--- Given data ---
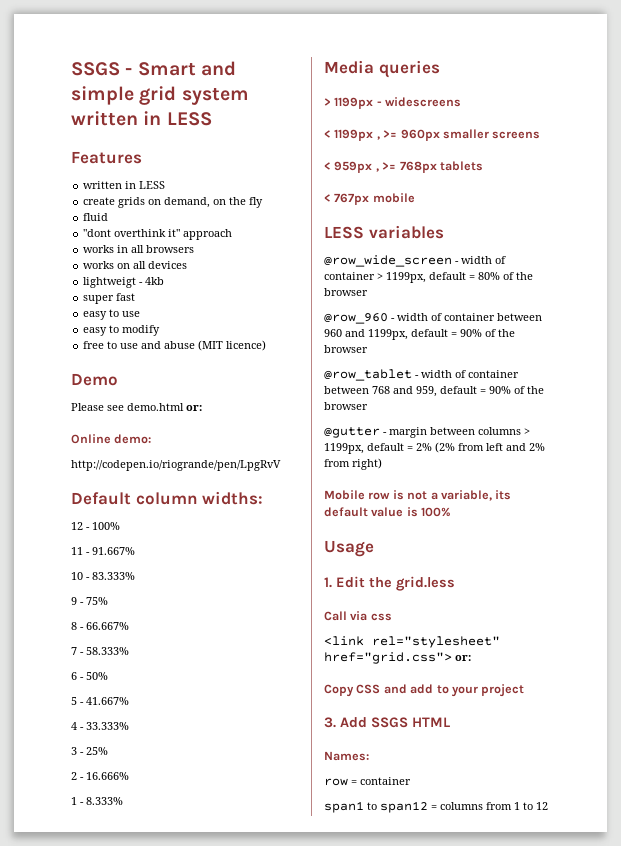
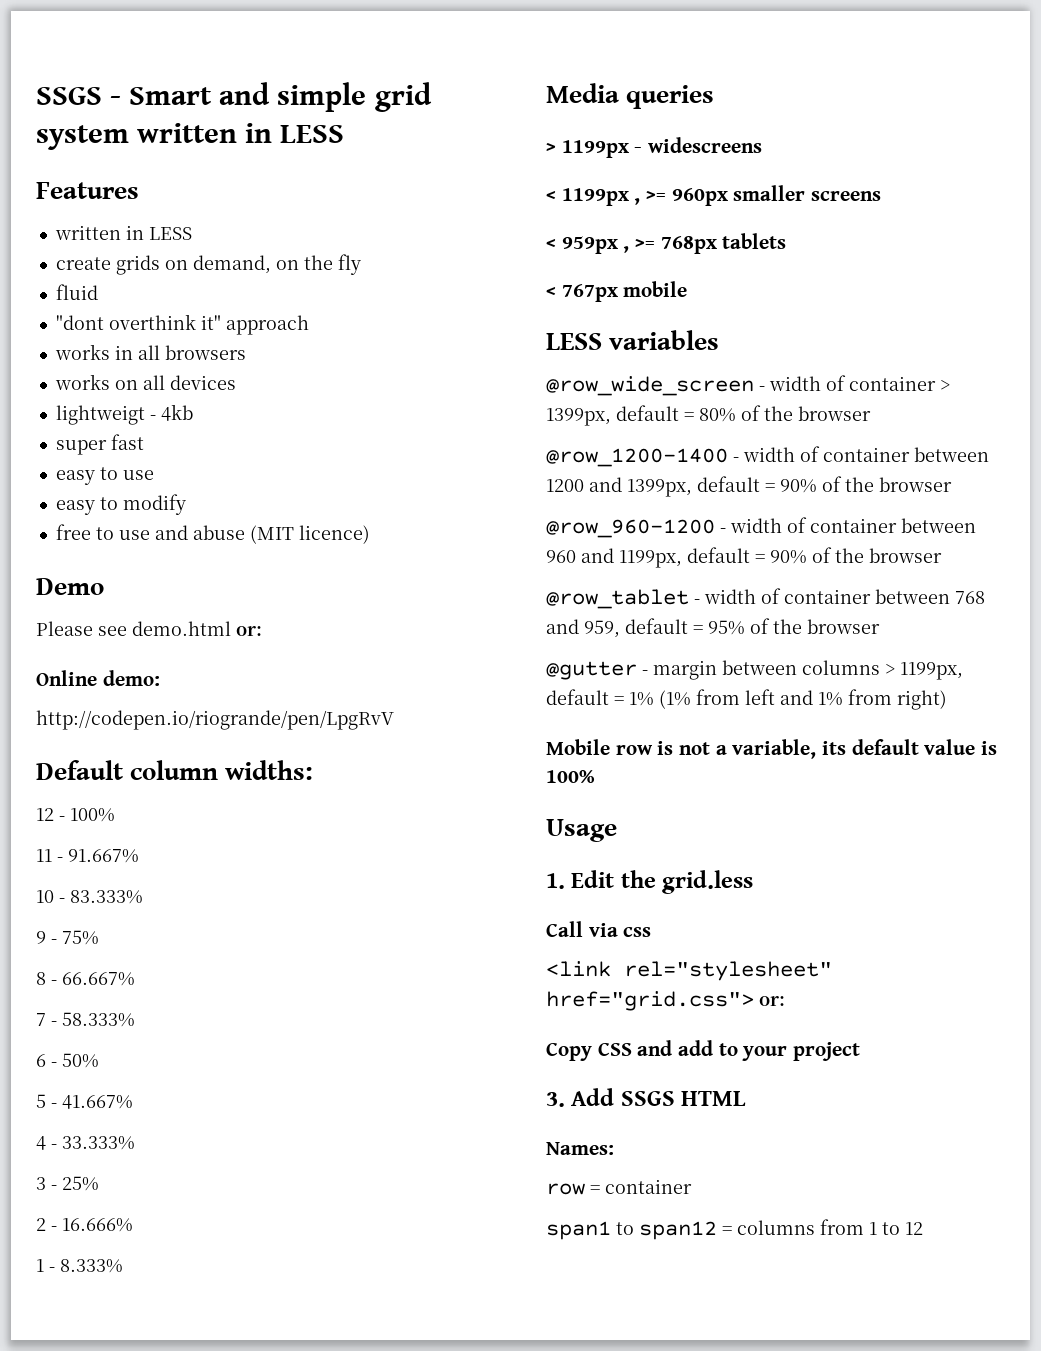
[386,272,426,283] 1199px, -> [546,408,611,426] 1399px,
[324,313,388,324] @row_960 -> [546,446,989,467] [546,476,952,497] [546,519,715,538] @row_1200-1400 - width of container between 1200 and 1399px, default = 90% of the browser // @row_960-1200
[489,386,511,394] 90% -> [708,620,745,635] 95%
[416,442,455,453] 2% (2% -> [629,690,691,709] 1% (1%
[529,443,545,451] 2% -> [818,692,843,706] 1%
---
:: Try it ::
Every line of the records above should be reproduced exactly, with no pictures included.

:: Finished task ::
[386,272,426,283] 1199px, -> [546,408,611,426] 1399px,
[324,313,388,324] @row_960 -> [546,446,989,467] [546,476,952,497] [546,519,715,538] @row_1200-1400 - width of container between 1200 and 1399px, default = 90% of the browser // @row_960-1200
[489,386,511,394] 90% -> [708,620,745,635] 95%
[416,442,455,453] 2% (2% -> [629,690,691,709] 1% (1%
[529,443,545,451] 2% -> [818,692,843,706] 1%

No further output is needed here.